Но зачем мне эта карьера, если я не вижу глаза своего сына? Не наблюдаю, как у него растут зубки, не знаю, какой цвет краски он предпочитает в этой самой развивающей игре? И игру-то ему Аня нашла! Не я!
Стыдно… Всевышний, как стыдно…
И Азат… Он такой светлый сейчас, такой довольный. Осторожно держит Адама, смотрит на него внимательно, что-то так серьезно объясняет…
И мне стыдно. И перед ним тоже.
Сердце болит все сильнее, глаза заволакивает слезами, и я не могу сдержаться.
Пытаюсь, жму руку к губам, чтоб ни один всхлип не вырвался, но не получается!
Азат поворачивается, смотрит на меня с недоумением и тревогой…
И тут меня прорывает, я шепчу какие-то совершенно глупые слова о прощении и рыдаю уже взахлеб.
Азат торопливо, но аккуратно кладет Адама в кроватку, дает ему в руку погремушку и спешно идет ко мне.
— Ты чего, сладкая, что такое? Прекрати немедленно… — он встает коленями на кровати, тянется ко мне, я пытаюсь уползти, увернуться, понимая, что, если сейчас обнимет, то я же вообще с ума сойду от слез, буду рыдать до истерики.
Азат легко ловит меня и все же обнимает.
И я все же рыдаю.
Утыкаюсь ему в голую, покрытую густым темным волосом грудь, и самозабвенно заливаю ее слезами.
Азат обнимает, больше ничего не говоря, только дыша тяжело, а я, проревевшись, успокаиваюсь, ощущая себя невероятно слабой, вялой и опустошенной.
— Ну вот… Все? Больше не будешь? — гудит он мне в макушку, а я только обнимаю его сильней, слушая , как мерно и тяжело бьется сердце в груди. Его ритмичный стук успокаивает, усыпляет даже. И я бы, наверно, опять отключилась, но недовольное кряхтение Адама приводит в чувство.
Я отстраняюсь, ощущая неловкость после всего случившегося. Азат не спешит отпускать, его руки скользят по спине, стягивая вниз простынь, касаются обнаженной кожи. Дыхание тяжелеет, ладони становятся горячими, зажигая внутри меня ответный огонь.
Адам с предупреждающего кряхтения переходит на громкое гуление, и я замираю, а затем шепчу в грудь Азата:
— Он хочет есть…
Азат тоже застывает, а затем с видимой неохотой отстраняется.
— Ему надо смесь? — спрашивает он.
— Нет, я грудью покормлю, — отвечаю я, покраснев.
Азат кивает, встает, идет к кроватке, достает сына и передает его мне.
Адам тянет ручки, довольно гулит, понимая, что сейчас будет есть.

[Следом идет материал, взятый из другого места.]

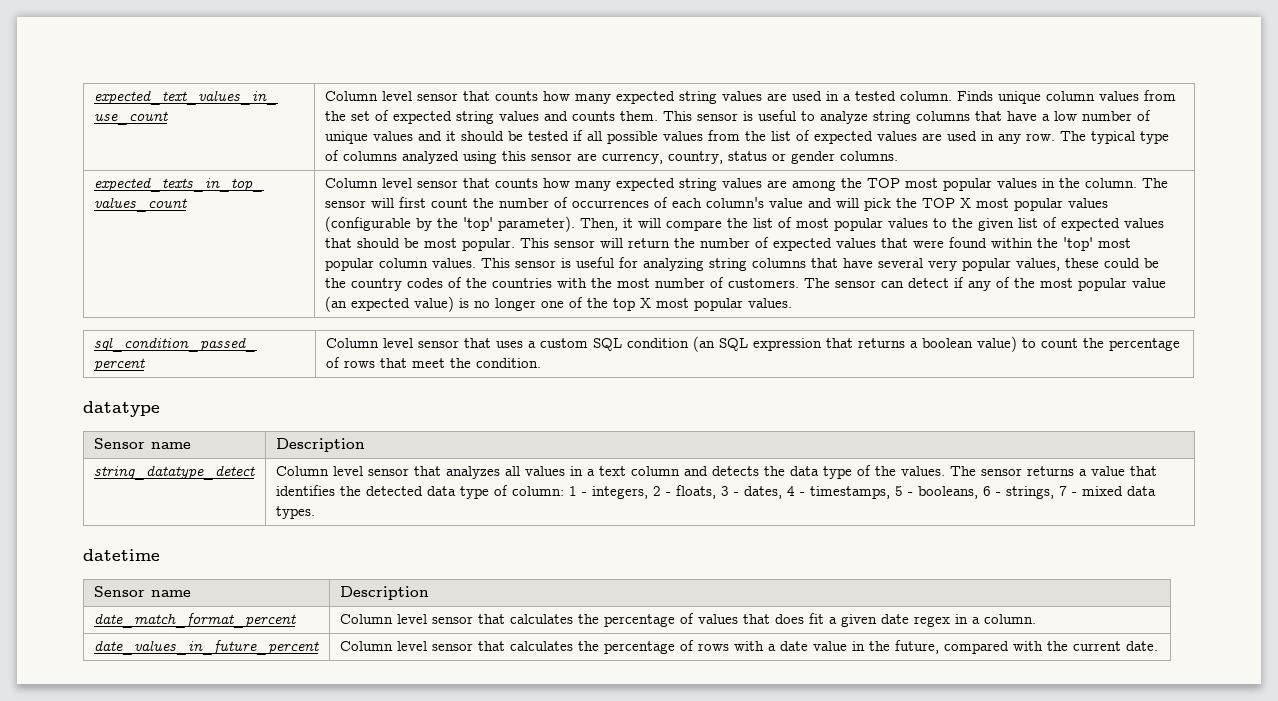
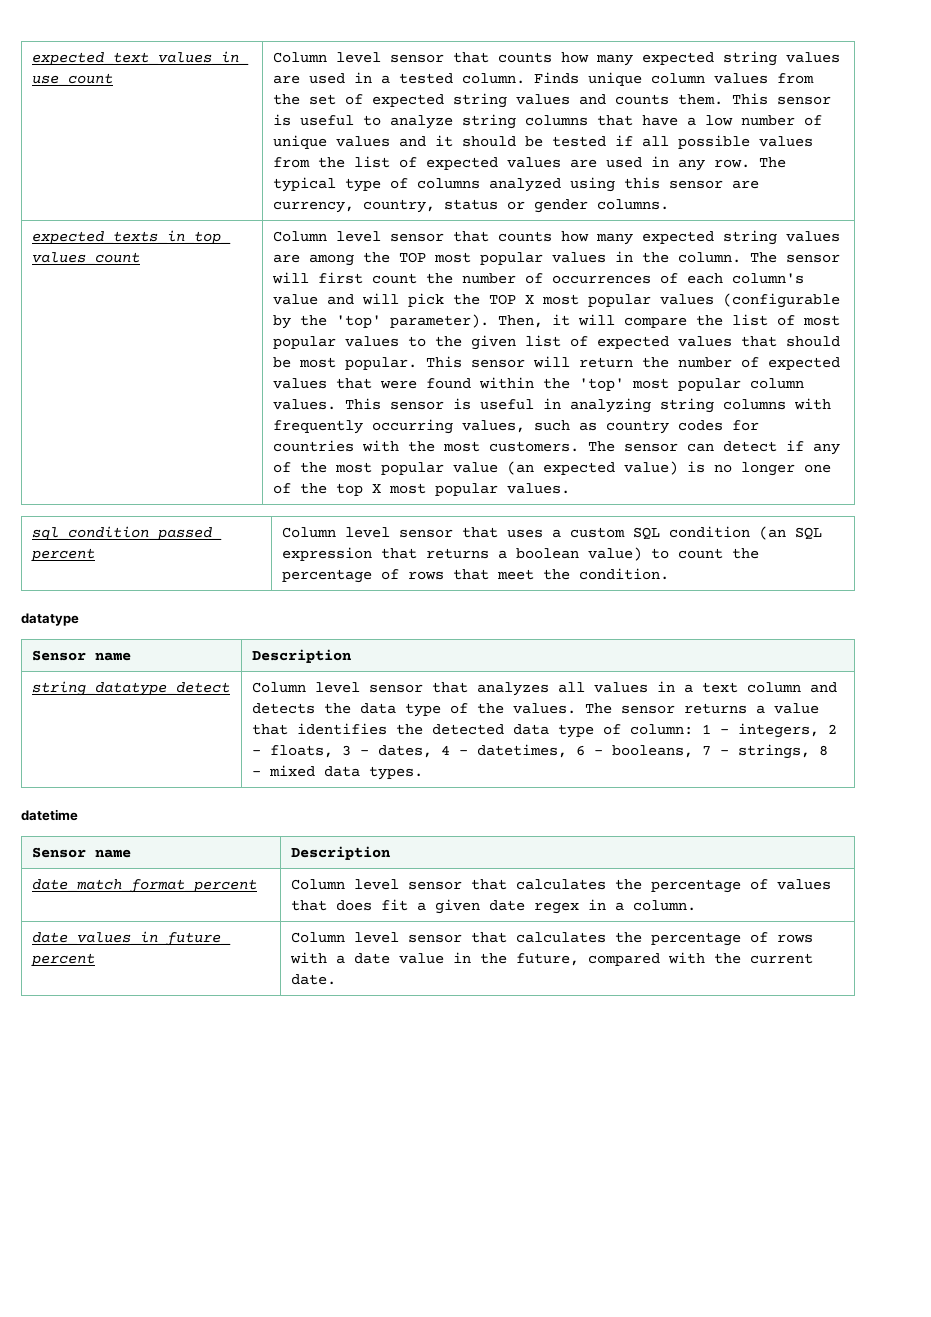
- This sensor is useful for analyzing string columns that have several very popular values, these could be the country codes of the countries with the most number of customers.
+ This sensor is useful in analyzing string columns with frequently occurring values, such as country codes for countries with the most customers.
- The sensor returns a value that identifies the detected data type of column: 1 - integers, 2 - floats, 3 - dates, 4 - timestamps, 5 - booleans, 6 - strings, 7 - mixed data types.
+ The sensor returns a value that identifies the detected data type of column: 1 - integers, 2 - floats, 3 - dates, 4 - datetimes, 6 - booleans, 7 - strings, 8 - mixed data types.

Прикладываю его к груди, наблюдая, как он жадно присасывается, сжимая грудь пальчиками. Лицо его при этом настолько расслабленное, умиртоворенное, что мне передается его спокойное состояние, и даже погружает в привычный для любой кормящей женщины легкий транс.

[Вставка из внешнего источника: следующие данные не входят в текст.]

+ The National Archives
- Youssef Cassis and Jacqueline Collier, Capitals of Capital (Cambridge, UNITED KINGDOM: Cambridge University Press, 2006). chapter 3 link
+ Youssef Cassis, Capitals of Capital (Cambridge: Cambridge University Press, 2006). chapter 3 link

Поднимаю взгляд и натыкаюсь на жадно смотрящего на меня Азата.
Он сидит напротив, в кресле, облокотившись на колени, и не отрывает от меня внимательного взгляда.
И в этот момент мне настолько неловко и странно, что первое желание — отвернуться. Стыдно же… Смотрит…
Но потом сбрасываю это наваждение и неловко улыбаюсь.
Азат отвечает мне тяжелым, горячим взглядом, выдыхает, немного отклоняется назад, на спинку кресла, явно делая над собой усилие, чтоб расслабиться.
Мы не разговариваем, пока Адам ест, словно нечто сакральное происходит, удивительное… Тайное. Только для нас троих.